# Places to go alone



## RDorothy (Feb 24, 2011)

What are places you can go to alone if you don't want to stay at home? I've been feeling really bored lately. I like going to the park for basketball but it's winter now. Plus the movie tickets are so expensive these days. I'm not the shopping type either. However I do have a good sum of money to spend though. Any good suggestions?


----------



## GGirlyGirl05 (Feb 25, 2011)

I Like to go to Barnes & Nobel pick a book sit down and look through it. Its Very relaxing and it's a location where it's normal to be seen alone.


----------



## Implicate (Feb 1, 2011)

I am forcing myself to a bar to see a concert alone tonight. Just some local bands, what's the worst that can happen. Oh yeah...downtown is filled with crack addicts and prostitutes. I fear not, I am quite adept with a baseball bat.


----------



## gopherinferno (Apr 7, 2009)

The grocery store. I love to just walk around and look at food. Lulz.


----------



## crsohr (Dec 30, 2010)

The movies. Doesn't your place have a 'bargain' day when tickets are reduced, like on a Monday/Tuesday? That's when I usually go. When I saw True Grit about 70% of the people in there were by themselves, it's very common. You could even sneak into another screen after your film has finished and make a day of it. Just don't mention me if you get caught lol.


----------



## Resonance (Feb 11, 2010)

I've always been a fan of hanging out in bookshops, pretending they are libraries - the staff never seem to care, they don't get many customers nowadays anyway, always empty.


----------



## Blackbeard (Feb 25, 2011)

I go downtown and snap pics of miscellaneous stuff, or just take train and bus rides to wherever out of sheer boredom.


----------



## izuhbelluh (Feb 25, 2011)

I like going to the movies alone. I also like to go to the library and go online/read.
Maybe grab a cup of coffee and sit on a bench downtown and people watch?


----------



## Blackbeard (Feb 25, 2011)

izuhbelluh said:


> I like going to the movies alone. I also like to go to the library and go online/read.
> Maybe grab a cup of coffee and sit on a bench downtown and *people watch*?


Yes this is done a lot also.


----------



## odd1out (Jan 2, 2011)

Library!!! Now that I think of it our society is shaped in such a way that no one can really go alone anywhere without getting weird looks :s


----------



## Iced (Feb 7, 2011)

Massage Parlor :banana


----------



## peach123 (Dec 13, 2010)

RDorothy said:


> What are places you can go to alone if you don't want to stay at home? I've been feeling really bored lately. I like going to the park for basketball but it's winter now. Plus the movie tickets are so expensive these days. I'm not the shopping type either. However I do have a good sum of money to spend though. Any good suggestions?
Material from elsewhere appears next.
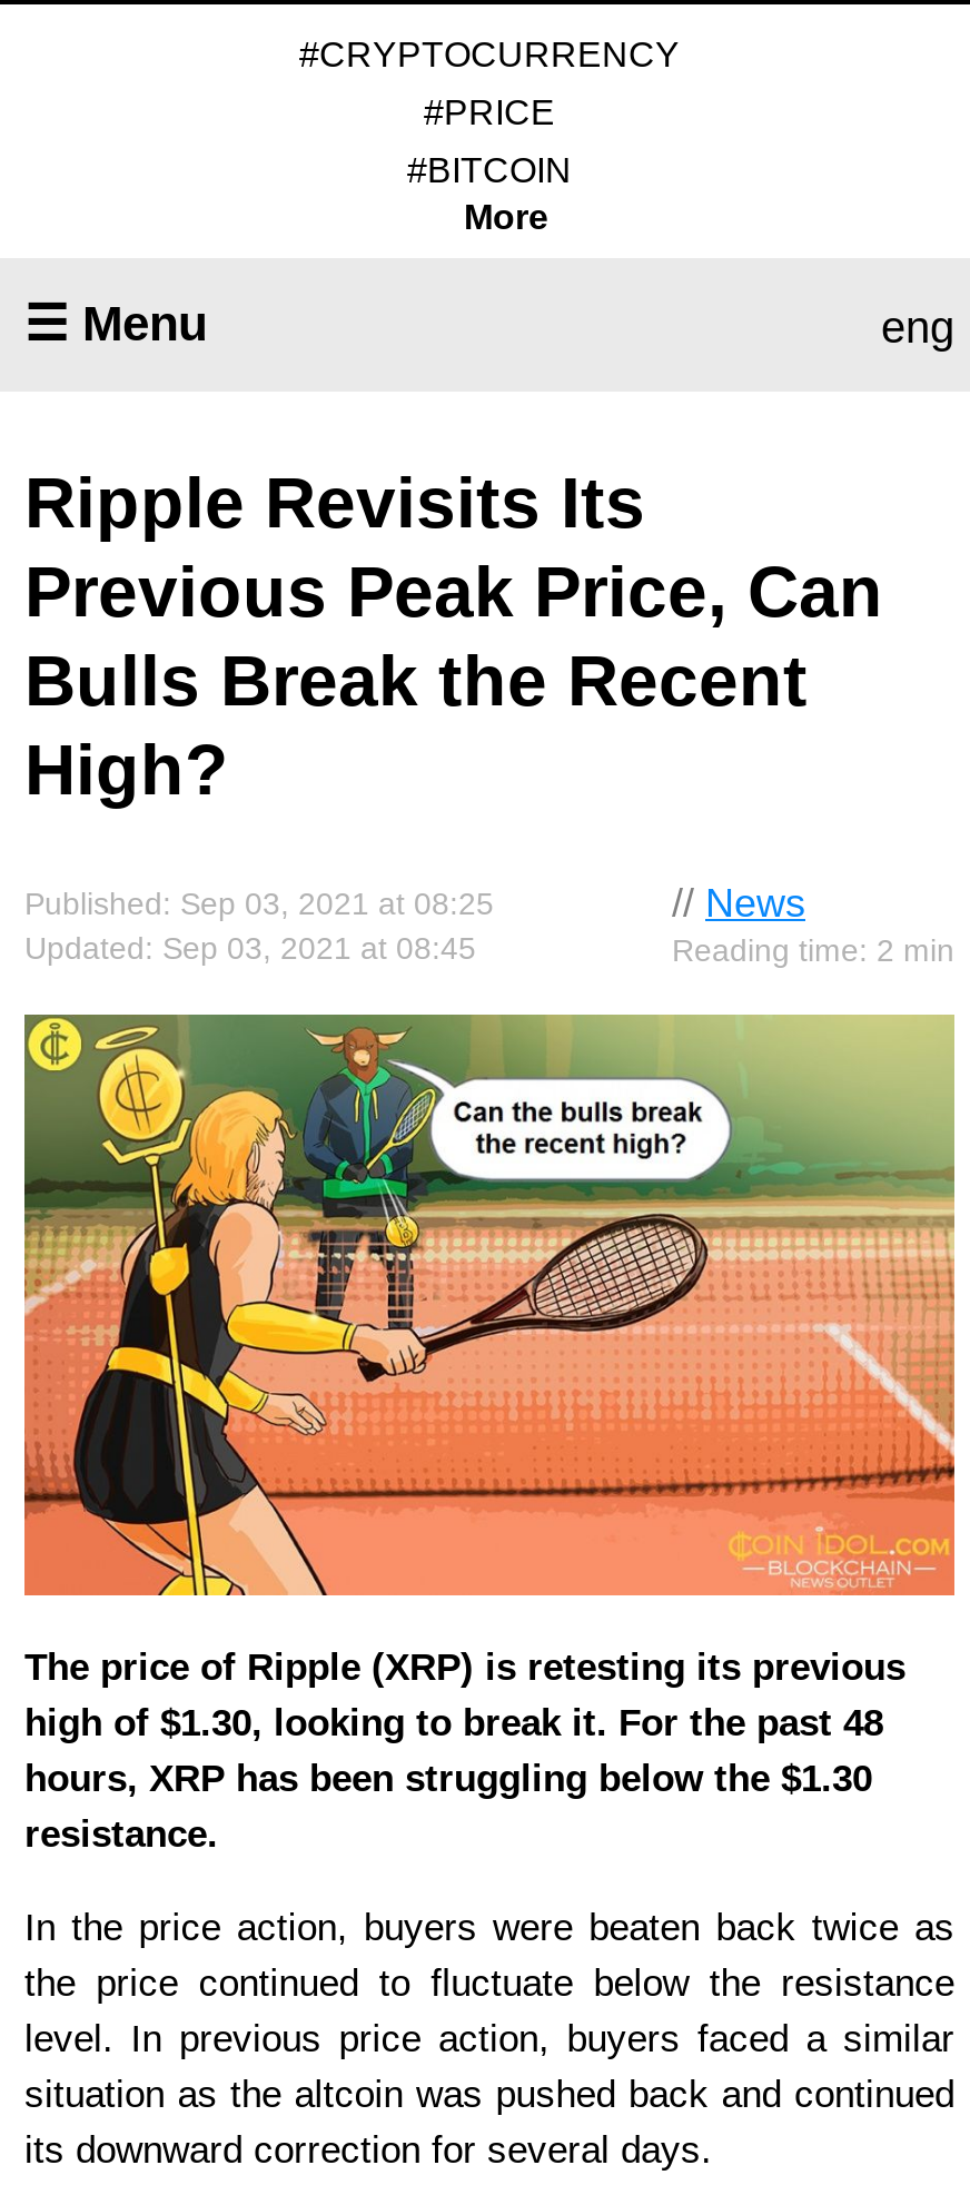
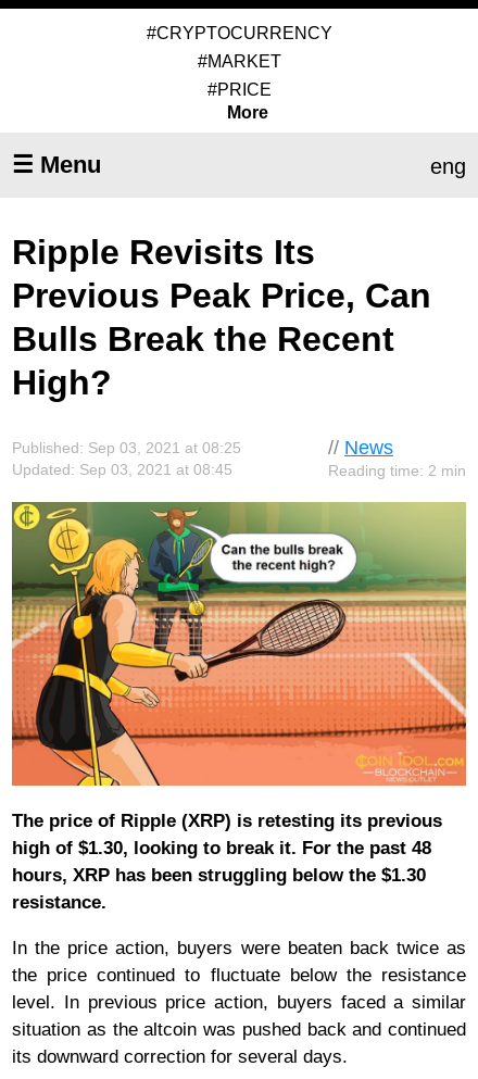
none -> [197,52,281,70] #MARKET
moved [424,93,555,131] -> [207,80,271,99]: #PRICE
[407,151,572,188] #BITCOIN -> none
I have gone to the library, Barnes and Noble, out to eat alone, the movies, shopping, I would rather go alone than miss going at all.


----------



## RDorothy (Feb 24, 2011)

peach123 said:


> I have gone to the library, Barnes and Noble, out to eat alone, the movies, shopping, I would rather go alone than miss going at all.


You're right. Even if nobody comes with me, I'd rather go by myself and have an experience. The massage parlor and people watching are good ideas, thanks. I've been to the Taste of Chicago alone, bar/club (boring), and just randomly walking around downtown in the summer the whole day. lol

keep them coming!


----------



## wheels00 (Feb 24, 2011)

one of those free public lectures universities and libraries etc put on about various topics?


----------



## fredbloggs02 (Dec 14, 2009)

They sometimes have these acrobats and contortionists people stop to watch around my college. I like shops with all the odd mumbo jumbo stuff like oil lanterns, inflatable wheelchairs and batman costumes, they always have something cheap useful for a different reason. I know, self confessed beatnik here. Am I right? I've bought a lot of self-massage equipment from these places as well as multi-tasking furniture. Some also sell paintings so people often hang around there to see if there can spot some up and coming artist prodigy, not that you'd ever talk to any who do. I like to think if I ever saw someone I considered worth talking to my sa would disappear, not that it would

Cinema is also good, book shops ummm... Game shops? Lol. I hang around hmv or jjb sports a lot. The theatre or the Opera. How far would I or anyone else go to not enjoy themselves to the full around other people? The possibilities are limitless probably.


----------



## TenYears (Jan 15, 2010)

This may sound strange for someone with anxiety, but how bout a baseball game. Like for me it would be MinuteMaid Park to see the Astros. My dad has extra season tickets & has said, pick whatever games you want. I may go to some games by myself this year. The deal is, you can even just pay for nosebleed seats ($4), go down to the bottom level & watch the game from just about anywhere. It's suprising but you can find really good spots to watch the game, sometime in a seat, away from everyone, totally off by yourself. I may do a few games during the week this year, maybe even without the kids. Arrive at the game really early, leave really late to avoid the crowds.


----------



## Chrysalii (Jun 24, 2006)

I've always wanted to just ride the bus to random places, and just putz around there for a while. (Central NY has a terrific bus service). I wonder if they have a smartphone app with the bus routes (idea!). My only problem would be getting home at the end of the day (oh and fear). I don't have most of the routes memorized (just the 2 I used to take all the time).
I used to overhear some of the best conversations on the bus.
I would sometimes go to the mall and people watch. It's quite fun for me, since it's as close as one can get to a people zoo. I usually walk around a lot, between the sitting periods, 2 good perspectives.

I don't really have many suggestions, since I'm often in a similar situation. So you're not alone in your boredom


----------



## viv (Feb 8, 2009)

I like nosing around antique stores, and reading/people-watching in a nearby park. 
But in the winter I mostly stay burrowed in bed because it's too damn cold to go outside.


----------



## woot (Aug 7, 2009)

i dont understand this 'people watching' thing. seems like an odd thing to do?


----------



## notMiceElf (Nov 29, 2010)

People watching? o_o Sounds a bit.. creepy if you ask me. When I would skip school due to school issues I would go for bus rides which where so soothing for me.

If I had a good sum of money to spend I would buy a bus ticket to Toronto and walk around and come back in the evening. Thats what I would do though.


----------



## robtyl (Sep 2, 2010)

Iced said:


> Massage Parlor :banana


Only for the happy endings :boogie

x


----------